7. Road signs – Most of the signs are in Gaelic and English, with Gaelic listed first. They also list upcoming cities differently than we do here in the States—we list them with the nearest location at the top and the farthest location at the bottom. In Ireland, they list the farthest location first, and end with the nearest. So if you’re trying to guage distance to your next destination, start at the bottom of the sign and work your way upwards. Confused? So were we…
But they do a great job of providing signage for roads, towns/cities, and points of interest. Motorway signs are blue, national road signs are green, and local road signs are white. Brown signs are tourist information, such as historical sites, hotels, scenic byways, and tourism offices.
8. Hostels – Ireland had some of the nicest hostels we stayed at during our whole trip, and they all were very reasonably priced. Sometimes I worry about paying for cheap accommodation—that whole “you get what you pay for” thing—but despite the low prices, our hostels were all relatively clean and cozy. They all had their quirks—like a lack of shelves in the shower stalls to keep our clothes off the floor, or a homeless guy living in his car in the parking lot—but the staff were always friendly, and the people we met were really interesting.

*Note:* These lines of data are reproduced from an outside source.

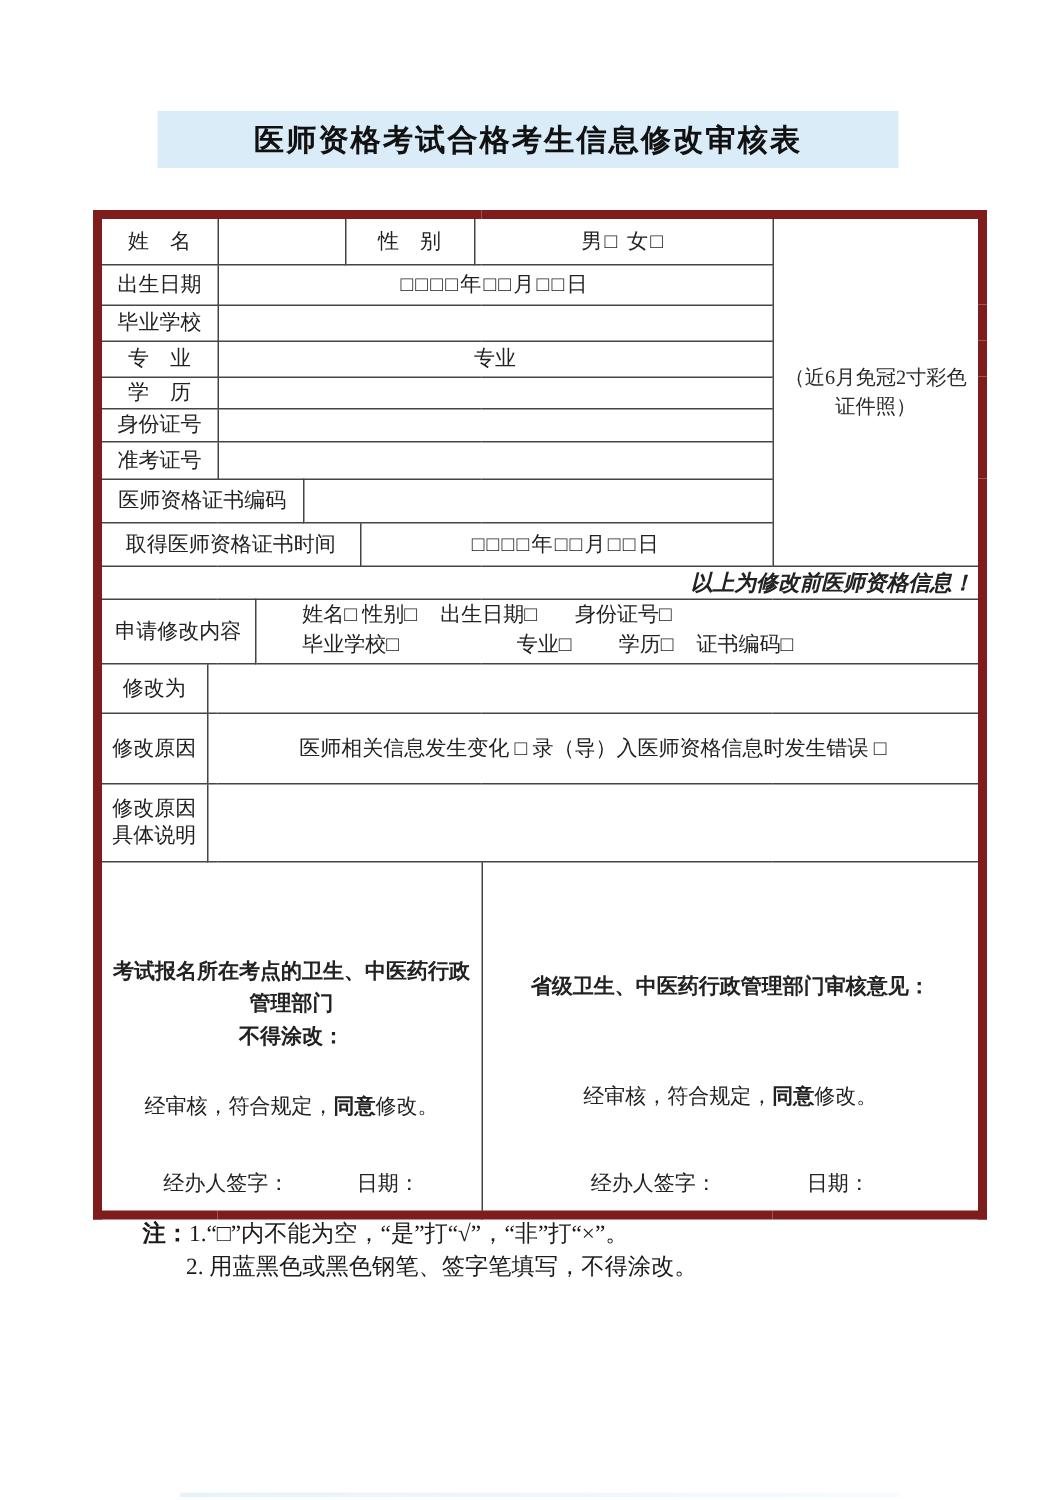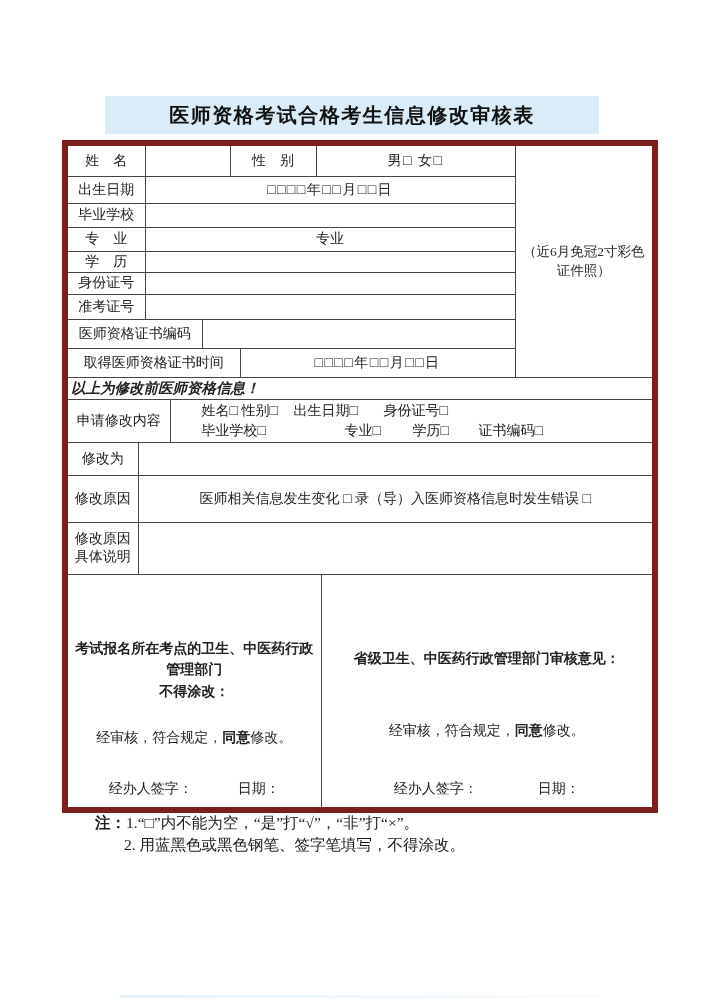"医师资格考试合格考生信息修改审核表" .title-bar { top: 96px -> 74px }
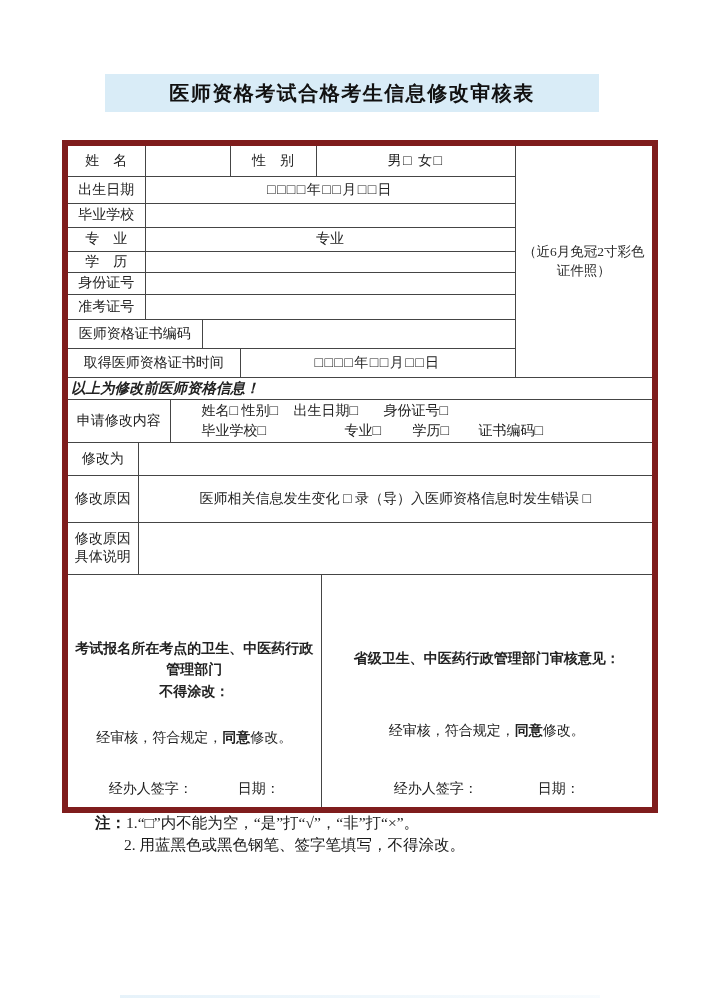"以上为修改前医师资格信息！" .notice-row td { text-align: left -> right }
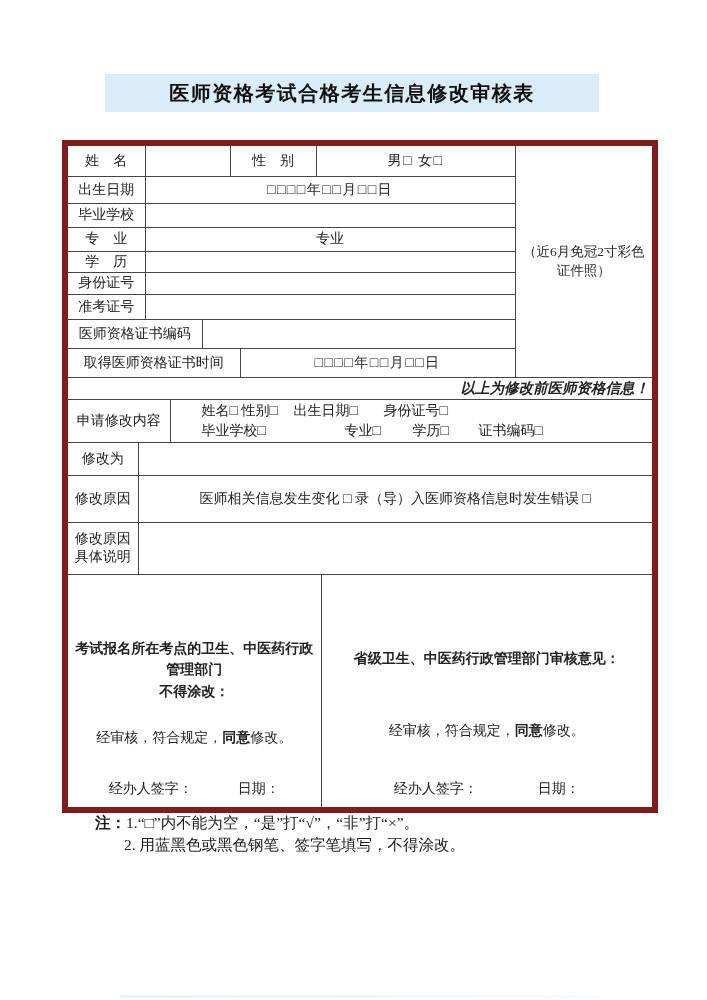"证书编码□" .l2-i3 { margin-left: 26px -> 12px }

On my first trip to Ireland, I stayed in a cute Edwardian bed and breakfast, and the price there was also very reasonable. And the breakfast—*swoon*—was amazing. If hostels aren’t your kind of thing, booking a room in a B&B or guest house can be a great way to experience the charm of Ireland and taste some of that delicious food.
Which leads us to…
9. Stock up on groceries – Eating out for every meal is mighty expensive. Grabbing a few essentials at the grocery store can be a great way to save a few euros on grub, especially if you have a car and don’t have to lug food around in your backpack or luggage. We bought a loaf of bread, some butter, and jam, and had simple sandwiches for lunch. We also bought some fruit, which was really nice to snack on instead of junk food, and we took advantage of the kitchens in our hostels on most nights.
If you’re staying in a small town, it’s a good idea to stop at grocery stores in the bigger cities or do your shopping earlier in the day. Many of the smaller towns had local shops, but they usually closed fairly early. And if you’re planning on using the kitchen at your hostel, be aware that most of them have closing times as well, so plan for enough time to cook, eat, and clean your dishes before the staff kick you out.
10. Try something new – But don’t forget that travel is about experiencing other cultures, and food is a great way to do just that. I love to try new things, so I wish we had the budget to eat out more often. I did try a few new things in Ireland, like black pudding, Irish soda bread, and ginger jam. You also can’t go wrong with fish and chips pretty much anywhere in the British Isles.
If Ireland isn’t your final destination and you are flying to your next stop via Ryanair, be aware that they make you pay €15 (~$17 USD) for boarding passes if you don’t print them out in advance. They also won’t let you upgrade your pre-purchased baggage allowance from 15kg to 20kg at the airport without paying €50, so make sure you don’t stock up on so many souvenirs that you exceed your weight limit.
Not that I did that or anything…
Flights – Ryanair has super cheap tickets (~$25-35) between Ireland and England.
Have you been to Ireland? What travel tips would you recommend?